Il prit sa feuille, bondit de son fauteuil et fonça vers la porte.

— Appelle les secours !

63

— Je n’ai jamais vu son visage. Je ne sais pas qui il est, je te le jure.

De grosses veines zébraient le front de Mistik, à dix centimètres de la surface. L’eau ruisselait dans ses yeux, sa nuque, entre ses seins. Elle avait cru se noyer, à plusieurs reprises. Voir un corps se débattre avec tant de hargne avait été insupportable pour Léane. Mais la langue de sa prisonnière s’était déliée au fur et à mesure.

— … La première fois où j’ai rencontré Moriarty remonte à 2013. Une nuit, il est venu me voir pour une séance au Donjon.
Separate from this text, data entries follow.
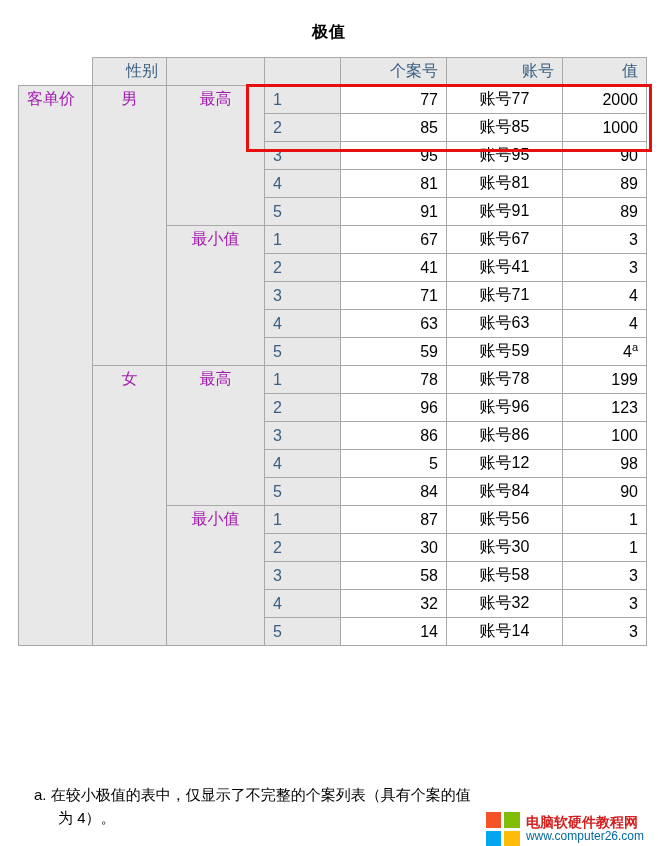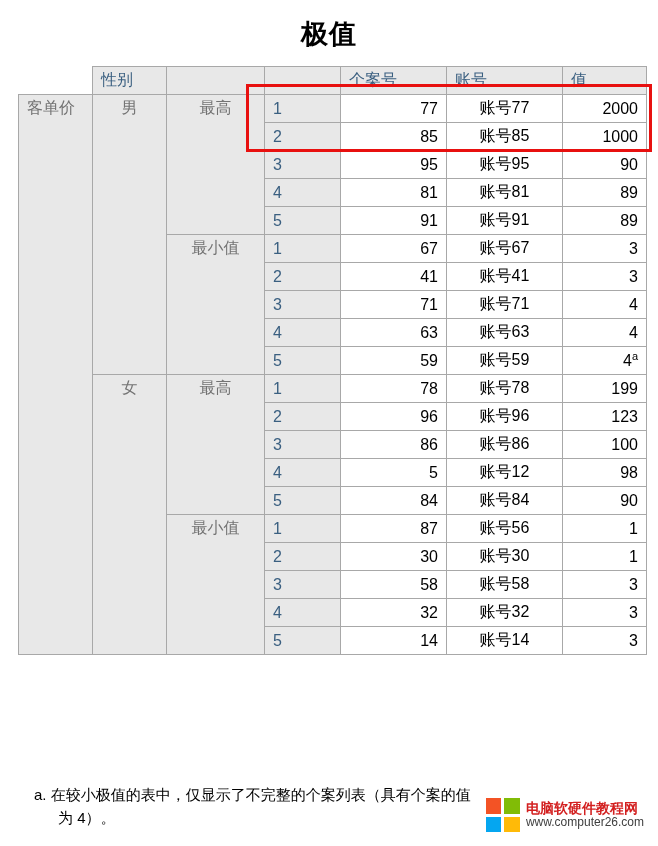--- a/index.html
+++ b/index.html
@@ -22,9 +22,9 @@
   }
   .title {
     text-align: center;
-    font-size: 27px;
+    font-size: 16px;
     font-weight: bold;
-    padding-top: 16px;
+    padding-top: 22px;
     letter-spacing: 1px;
   }
   table.extremes {

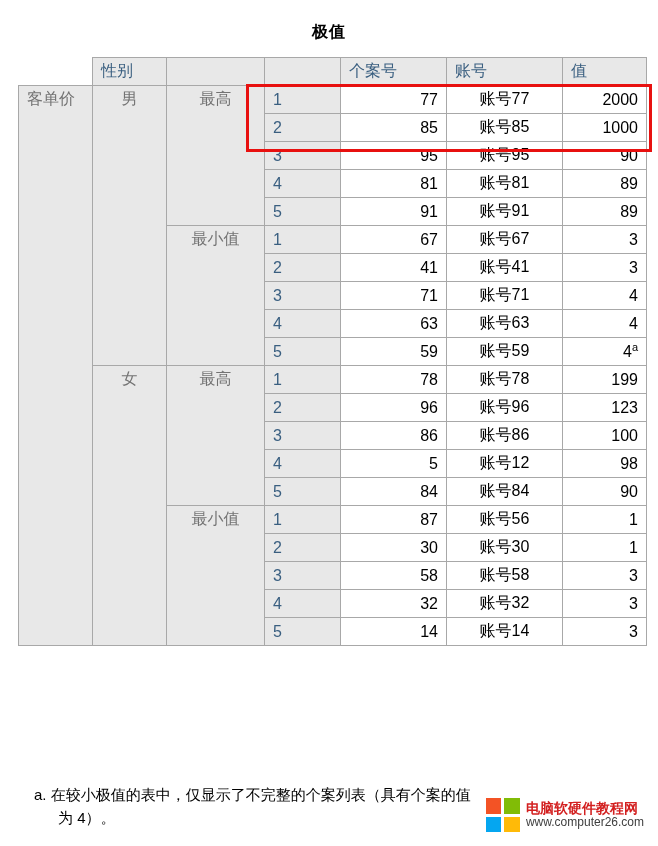--- a/index.html
+++ b/index.html
@@ -54,7 +54,7 @@
   thead td {
     background: #e8e8e8;
     color: #3a5f80;
-    text-align: left;
+    text-align: right;
     vertical-align: bottom;
     height: 34px;
   }

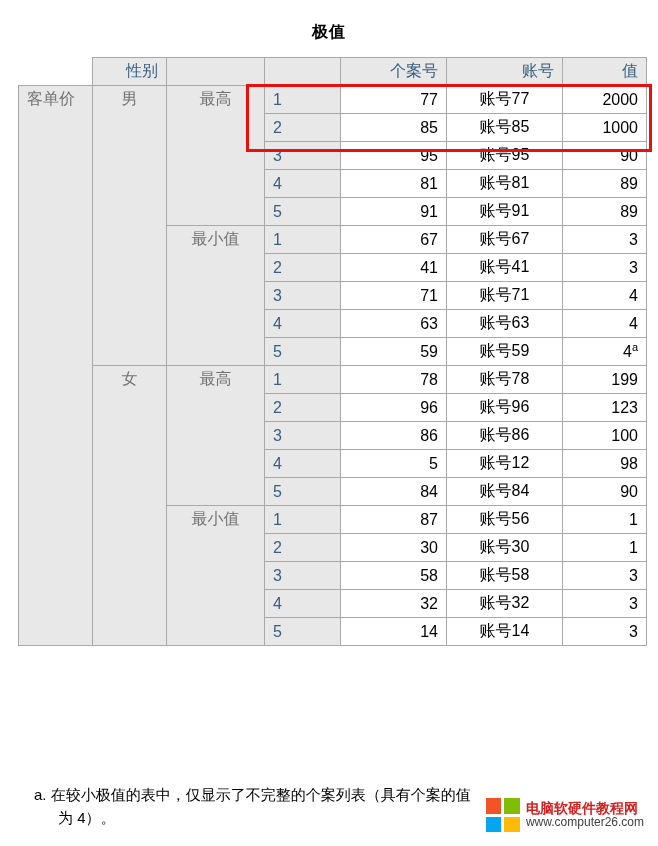--- a/index.html
+++ b/index.html
@@ -65,7 +65,7 @@
   
   td.label {
     background: #e8e8e8;
-    color: #737373;
+    color: #a21caf;
     text-align: left;
     vertical-align: top;
     font-family: Liberation Serif, serif;

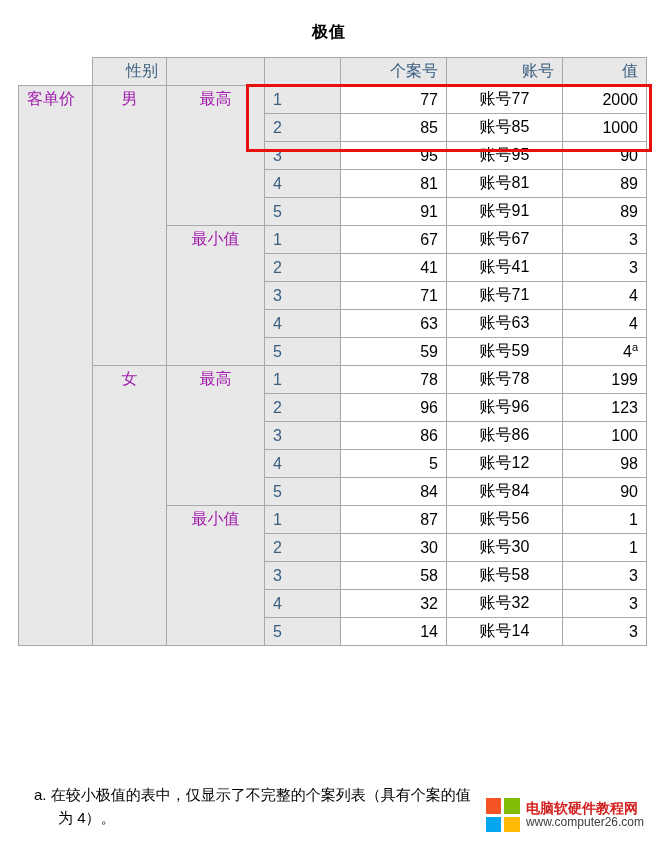--- a/index.html
+++ b/index.html
@@ -125,7 +125,7 @@
   .watermark {
     position: absolute;
     right: 14px;
-    bottom: 14px;
+    bottom: 0;
     display: flex;
     align-items: center;
     gap: 6px;

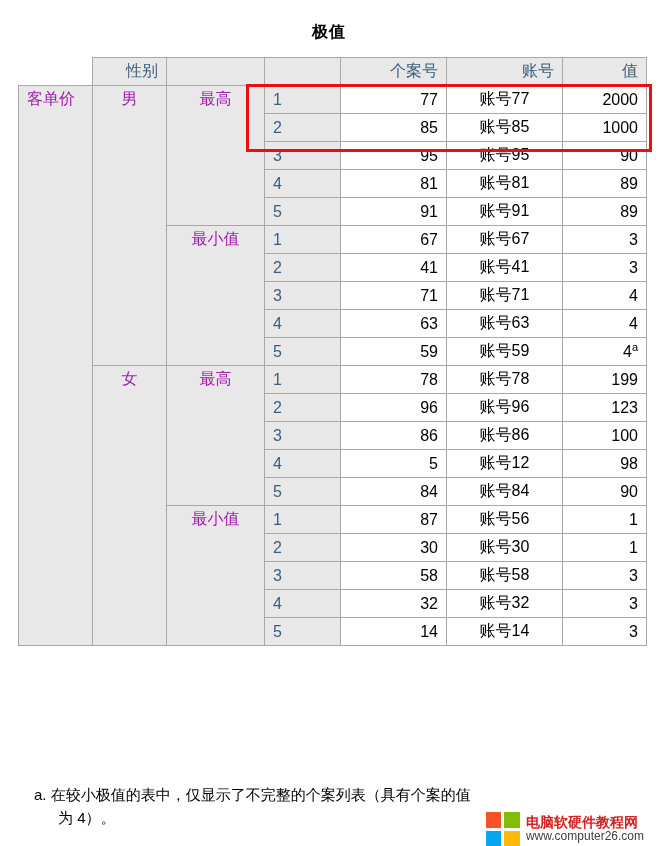--- a/index.html
+++ b/index.html
@@ -156,7 +156,7 @@
   }
   .wm-url {
     font-size: 12px;
-    color: #404040;
+    color: #0369a1;
   }
 </style>
 </head>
Il portait un de ces masques vénitiens avec un long bec…

Elle eut une grosse quinte de toux, cracha de l’eau, et Léane eut l’impression que ses yeux allaient sortir de leurs orbites.

— … Ça arrivait souvent que… que des hommes viennent masqués ou maquillés, pour préserver leur anonymat. Le Donjon est un… un club select, dans lequel on n’entre que par cooptation. Il est renommé parce qu’il entretient le culte du secret sur… sa clientèle. Pas de noms, pas de fichiers, pas de photos. Les gens qui… qui le fréquentent sont friqués et prudents. Des avocats, des notables, qui mènent deux vies parallèles, l’une à la lumière, auprès de leur famille, de leurs amis, et l’autre dans l’obscurité.

Elle se cabra dans une grimace pour limiter l’afflux de sang dans son cerveau. Son visage était rouge comme l’enfer.

— … Moriarty connaissait mon passé, mon goût pour la souffrance. Mais il ne voulait pas de rapports charnels, il voulait juste observer… Alors c’est ce qu’il a fait, il restait dans un coin, et il regardait des hommes en action. Mais le Donjon reste un établissement soumis à des règles. Pas de sang, pas d’actes extrêmes, genre coupures au couteau, qui pourraient nuire à sa réputation. Moriarty, il voulait voir plus, il savait que j’en offrais la possibilité à ceux qui y mettaient le prix. Alors ses séances d’observation se sont poursuivies ici, dans mon donjon intime…

Le business du vice, de la torture, de la femme-objet… Léane imaginait sans peine les scènes de torture, les cris, les chairs meurtries. Un bourreau qui officiait, un observateur masqué… Pourquoi Moriarty n’avait-il pas de rapports physiques ? Léane évoluait dans un univers marginal, codifié, sans tabou, un espace déjanté où les gens normaux étaient l’anormalité.